MICHAEL MEYERS ("Halloween") is the Boogeyman, pure and simple. He has no personality, no language, no backstory...and no motive. Nobody knows what he looks like, really...he's just a Shape, if you will, filled with bad intentions. He is the walking embodiment of the Book of Job -- a bad thing that happens to good people for absolutely no reason. Unlike Jason, he isn't driven by a need for vengeance and he isn't interested in slaughtering everyone he meets. Oh no. He's interested in slaughtering you. Why? Because he can, that's why. Is he unfair? Oh yes. In fact he specializes in unfairness. He didn't pick you because you're bad, or even because you're good. Nobody knows why he picked you. Even he may not know. Michael is the summation of your fear of the dark, a kind of avatar of all the shapeless dreads you ever had late at night when you couldn't sleep and the branches were squeaking on the window and the closet door was a bit ajar and you wondered what the hell was lurking in it. Michael is a cancer diagnosis, he's a random madman with an axe, a faulty brake line, he's the thing that comes along out of the night and changes everything for the worse, and never once gives you a reason why he did it.

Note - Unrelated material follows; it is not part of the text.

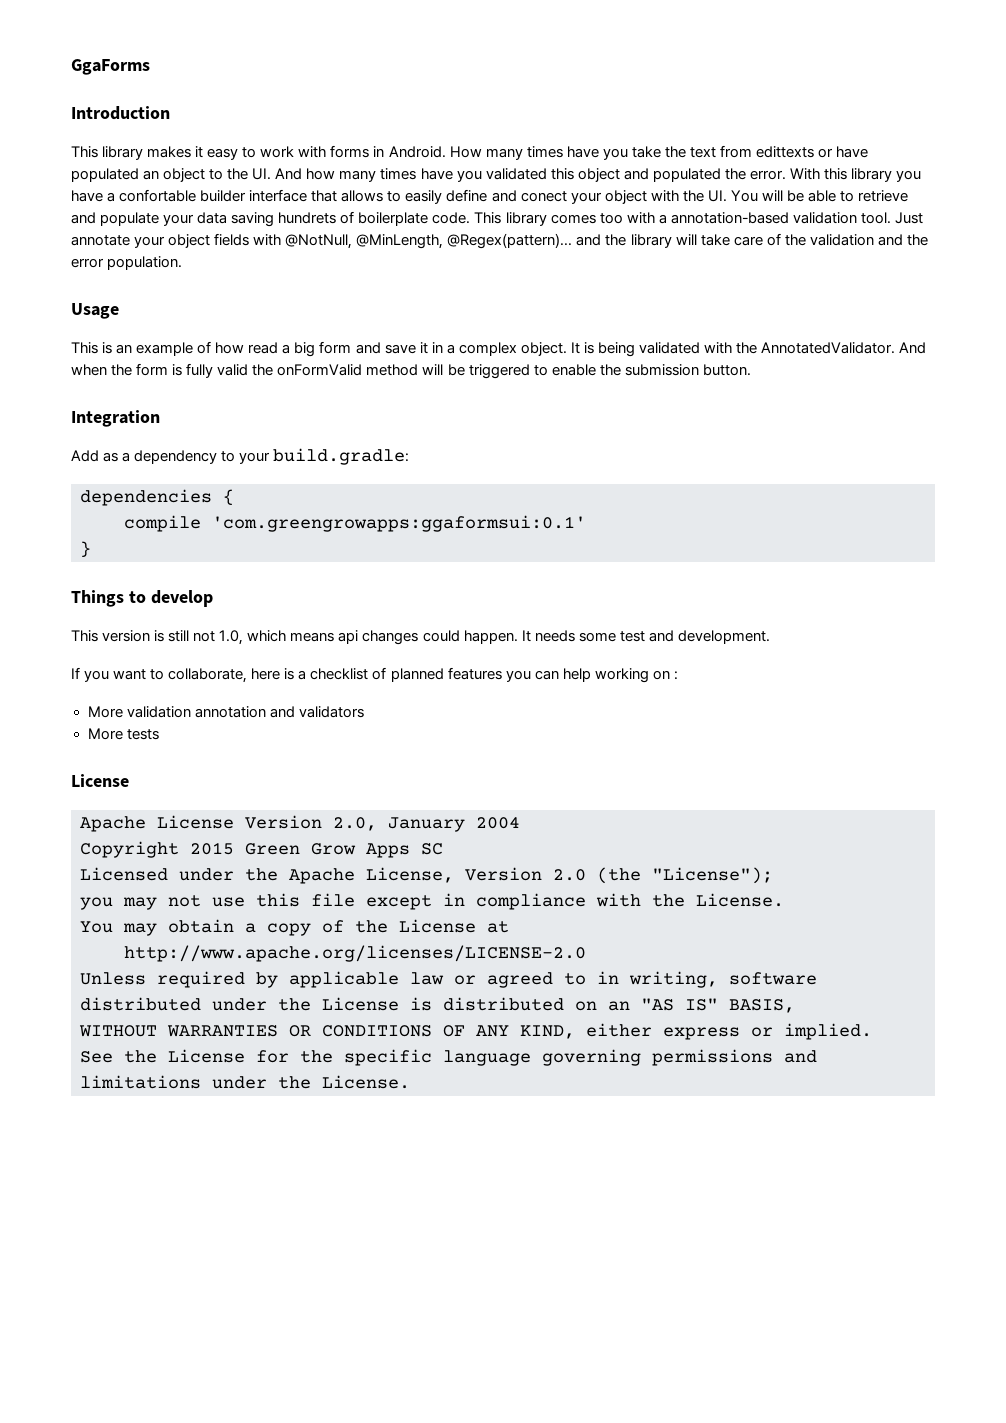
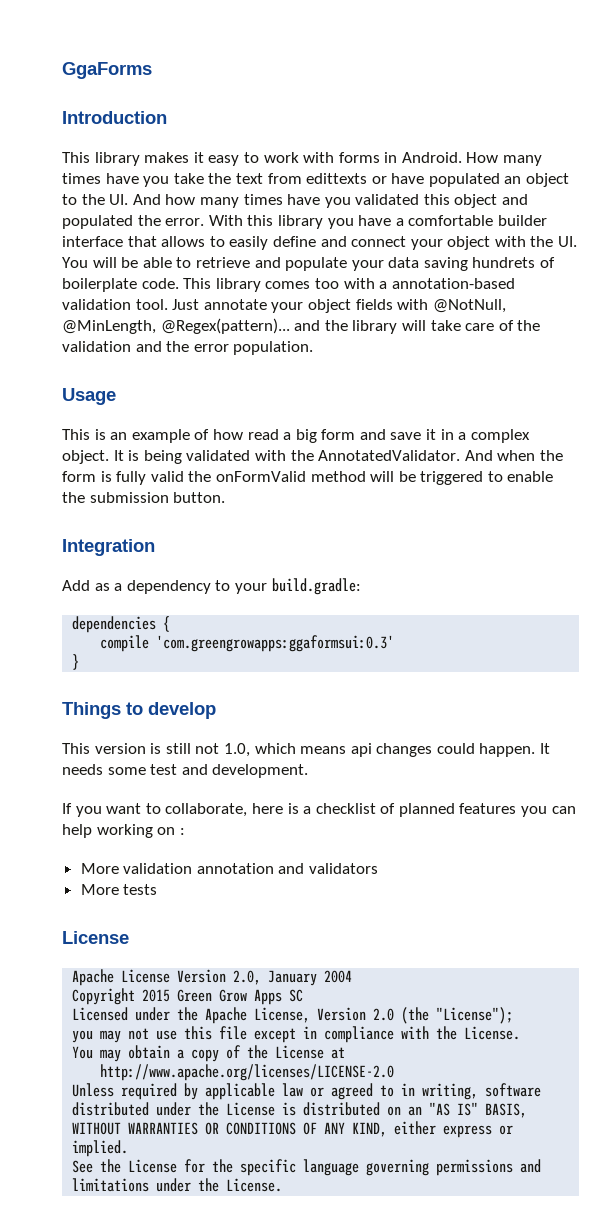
[119,189,197,202] confortable -> [408,215,494,226] comfortable
[520,191,567,202] conect -> [351,236,407,247] connect
[212,515,586,532] 'com.greengrowapps:ggaformsui:0.1' -> [156,635,395,652] 'com.greengrowapps:ggaformsui:0.3'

JASON VOORHEES ("Friday the 13th") is...Death. Pure and simple. He may take on the guise of a vengeance-driven madman or a killer zombie, he may tap into the primal fear of being hunted and slaughtered, but these are just clothes he wears, like his hockey mask. Jason -- I'm quoting none other than Robert Englund here -- "is death, death coming for your ass.” The mask is actually a giveaway in that regard. It's awfully reminiscent of a skull, the skull of the Reaper, with the exception that the Reaper grins and Jason has no mouth. It's not only that he is silent, but that he has nothing to say even if he could speak. Jason is all business. He's merciless. He has no pity and no remorse and no fear and he's obsessively single-minded. He wants to kill you. Why? Because you're there. Shoot him, stab him, set him on fire -- he just gets up and keeps coming. His desire for murder is insatiable. He'll kill your mom, your pregnant wife, your wheelchair-bound best friend, your brother, your dog, you, and even if you banish him tonight you can get your bottom dollar he'll be back tomorrow. Because, like Death, he won't stop until he gets you.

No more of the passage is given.